The robot was able to follow the reference trajectory, as shown in Fig. 5b. In the first trial, the robot barely made a movement. When the kinematics and the dynamics models were sufficiently trained, the robot was able to follow the full trajectory in real-time. Figure 5c–e show the secondary indicators: the kinematics manipulability (i.e., det(JJ^⊤)), the tracking error, and the safety factor λ_t for determining the exploration region, respectively. The safety factor λ_t decreases over time, resulting in an increase in the kinematic manipulability. The results of real-time trajectory tracking with model learning and its input-output data logs are provided in Supplementary Materials (Supplementary Video 2 and Supplementary Data 1, respectively).

A comparison study was conducted to determine the effect of the proposed algorithm. Soft actor-critic (SAC), a widely used RL method, was employed as a comparison algorithm⁵⁵. A reward function for the RL setting was given as

$${r}_{t}=2\exp \left(-{\left({x}_{t}-{x}_{t,{des}}\right)}^{2}\right)-0.05\max {\left({q}_{t}-{q}_{t-1},10\right)}^{2},$$

(31)

where the first term is related to the tracking error, the second term penalizes rapid volatility of the configuration state, and the numbers 2, 0.05, and 10 are determined by the best-performance combination. We compare three use cases: our method, SAC with no prior, and SAC with a previously initialized network using our method. The reward obtained by each method over time is shown in Fig. 5f. The result shows that SAC took a long period of time to receive a high reward, while our method quickly obtained a high reward. The tracking performance of the RL algorithm over a long period of time is visualized in Supplementary Materials (Supplementary Fig. 3). Merging the two methods eventually surpassed the performance of the two individual cases when the SAC network was sufficiently trained.
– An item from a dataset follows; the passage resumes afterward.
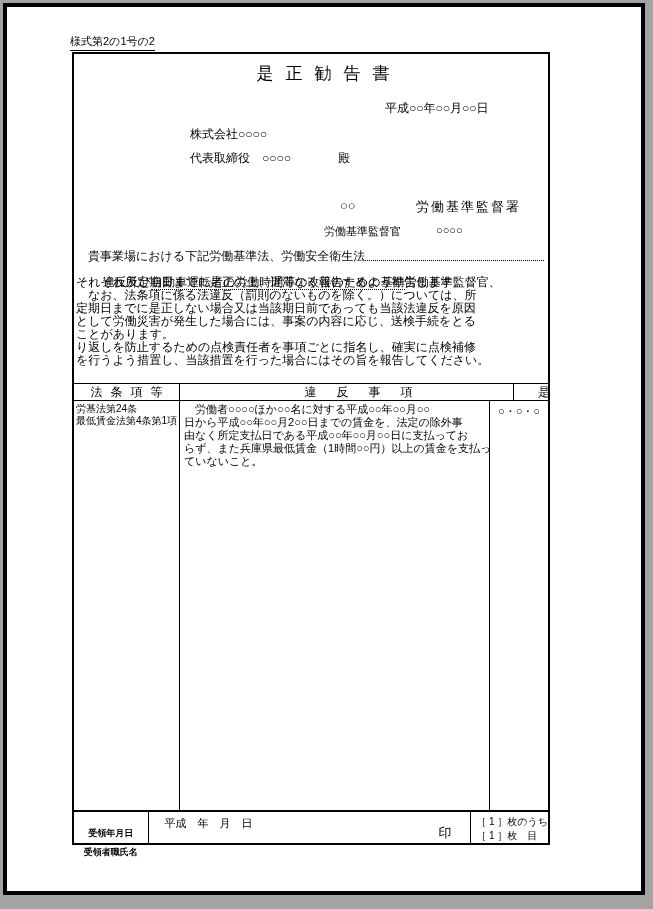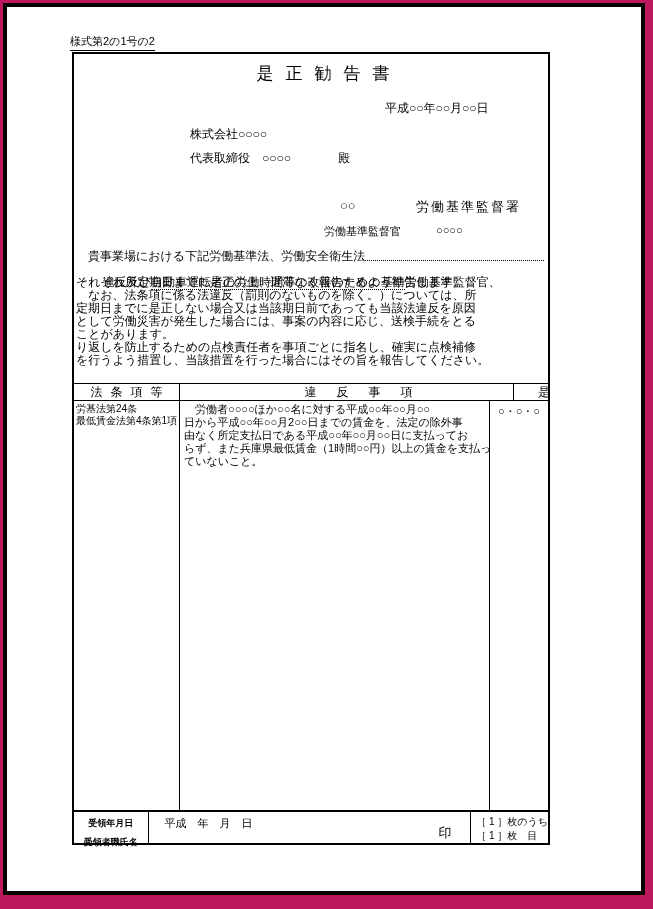"様式第2の1号の2" .canvas { background: #be185d -> #a3a3a3 }
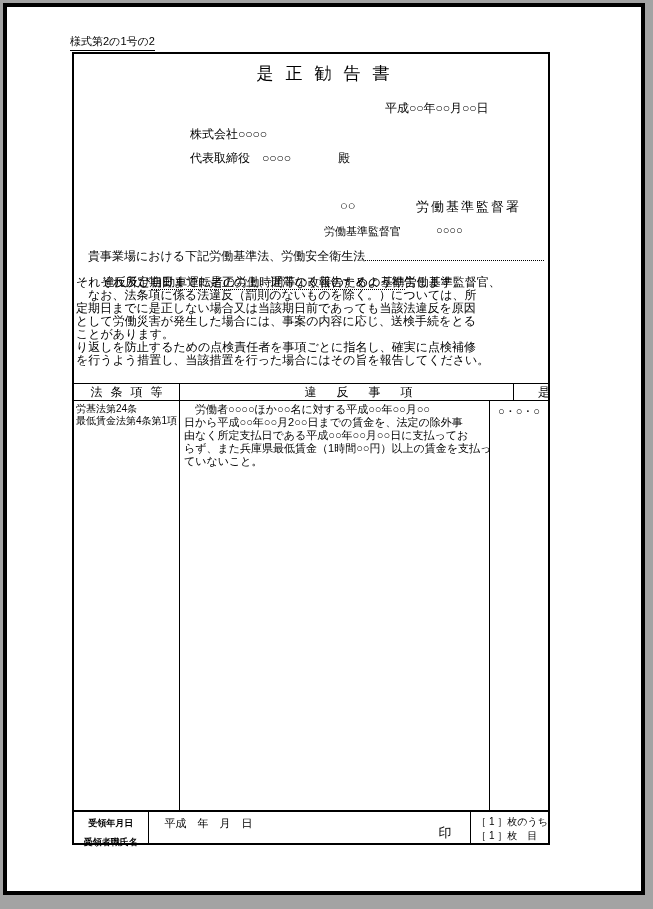"受領年月日" .fcol-left .l1 { margin-top: 5px -> 15px }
The result implies that our algorithm can be used as an accelerator for the RL algorithm to solve high-level tasks, such as grasping, interaction, or tasks involved with model-based RL problems.
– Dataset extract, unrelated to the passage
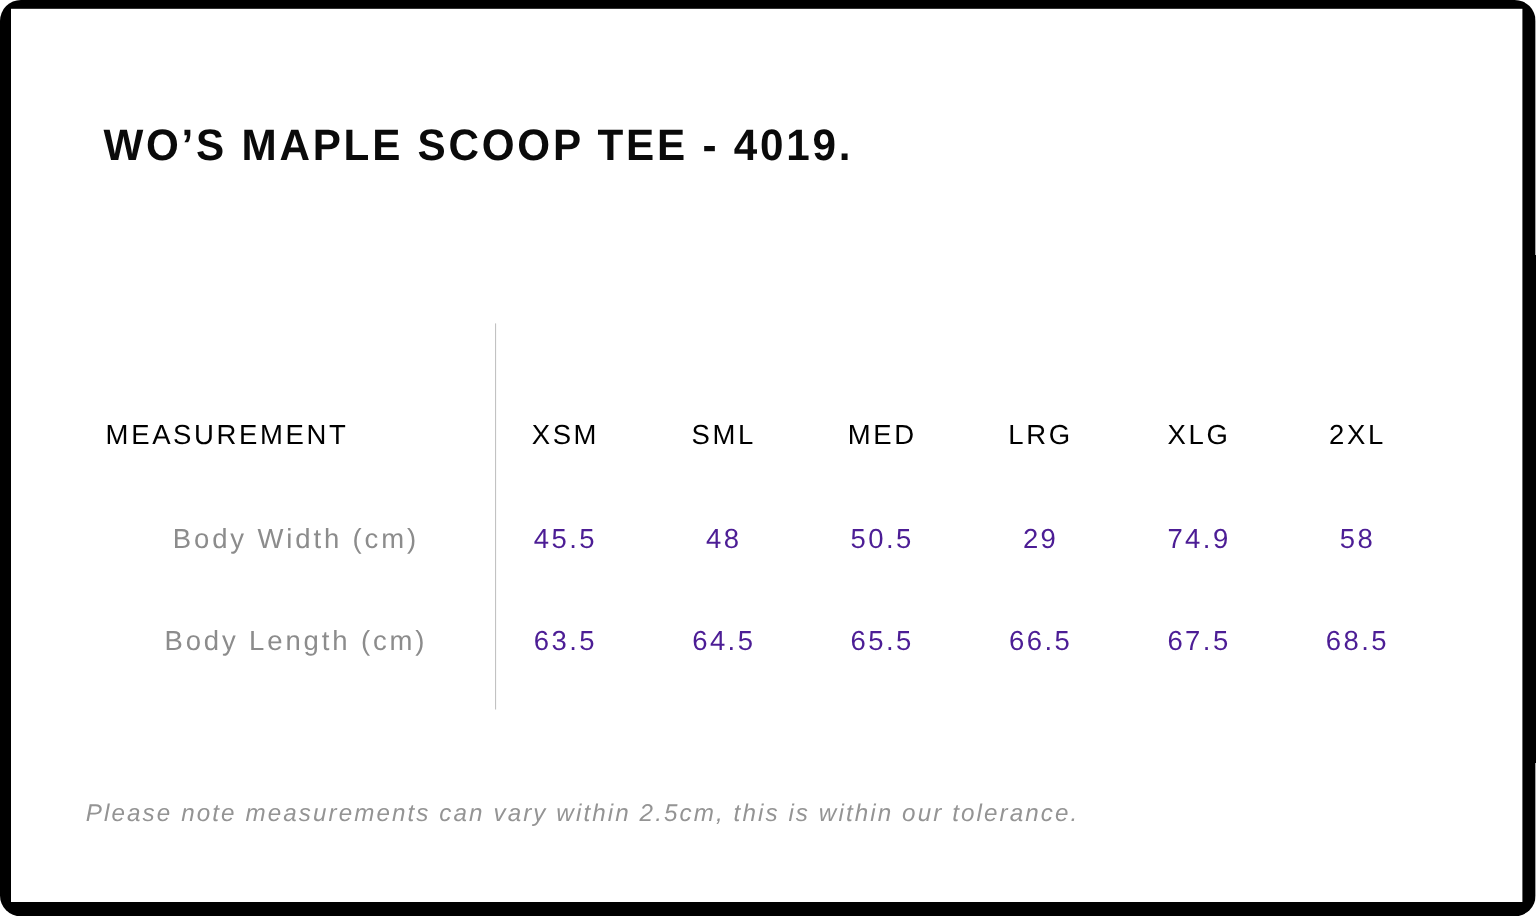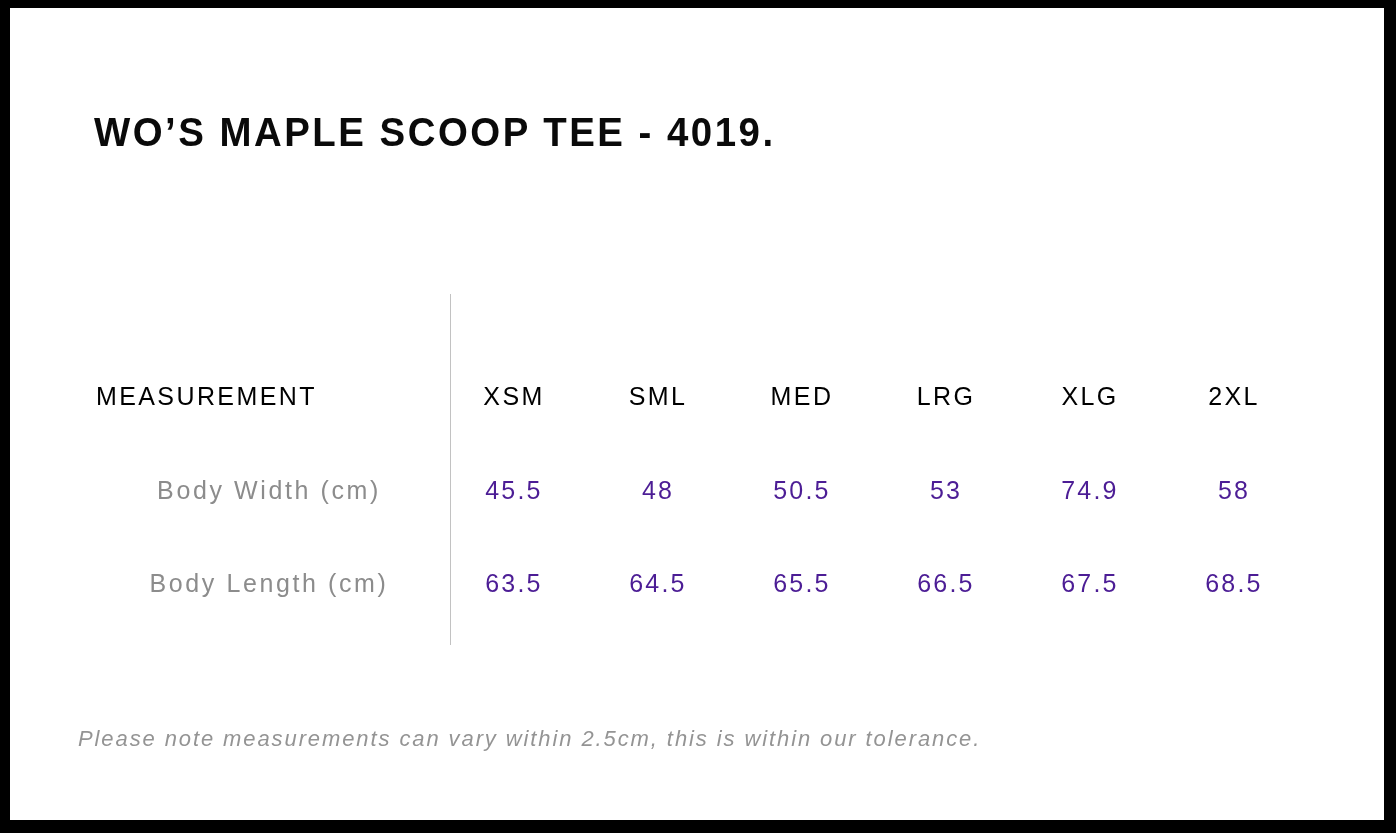"WO’S MAPLE SCOOP TEE -" .page-frame { border-radius: none -> 19px }
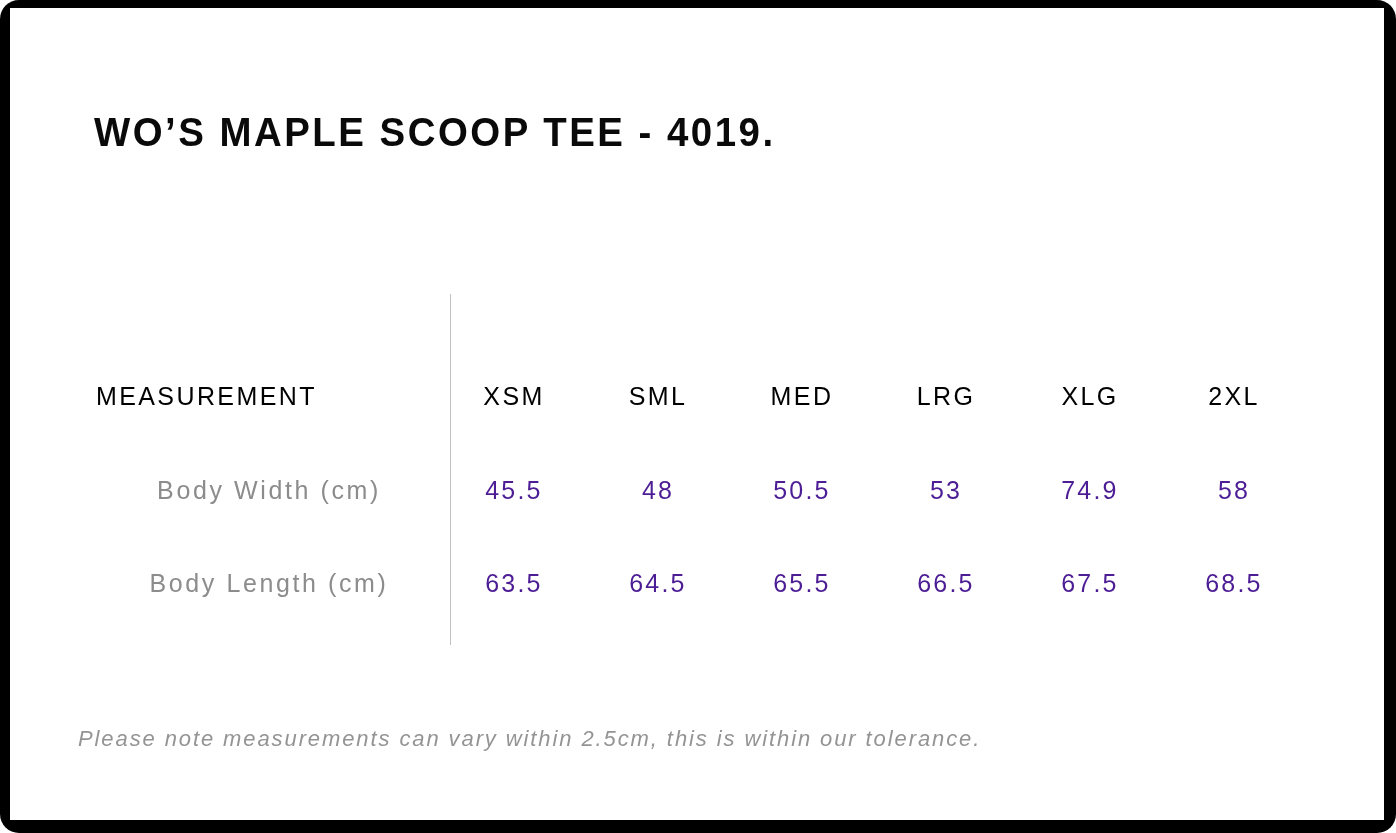"53" td { text: 53 -> 29 }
Application 2: autonomous manipulation of a robotic arm

An industrial robotic arm (UR5e, Universal Robots) was used for another application, that is, play the piano. In this task, it was assumed that there was no information on the kinematics of the robot available. Instead, the kinematics model was learned by the proposed algorithm and used to perform the task. However, the dynamics model was not trained, since the robotic arm used in this experiment did not support real-time force control. The desired trajectory for playing the piano was obtained by kinesthetic teaching; a human expert moved the manipulator and demonstrated how to play the melody, and the orientation of the end-effector was sequentially saved in the buffer. A single task episode carried 200 timesteps, and 25 episodes (total 5000 timesteps) were executed.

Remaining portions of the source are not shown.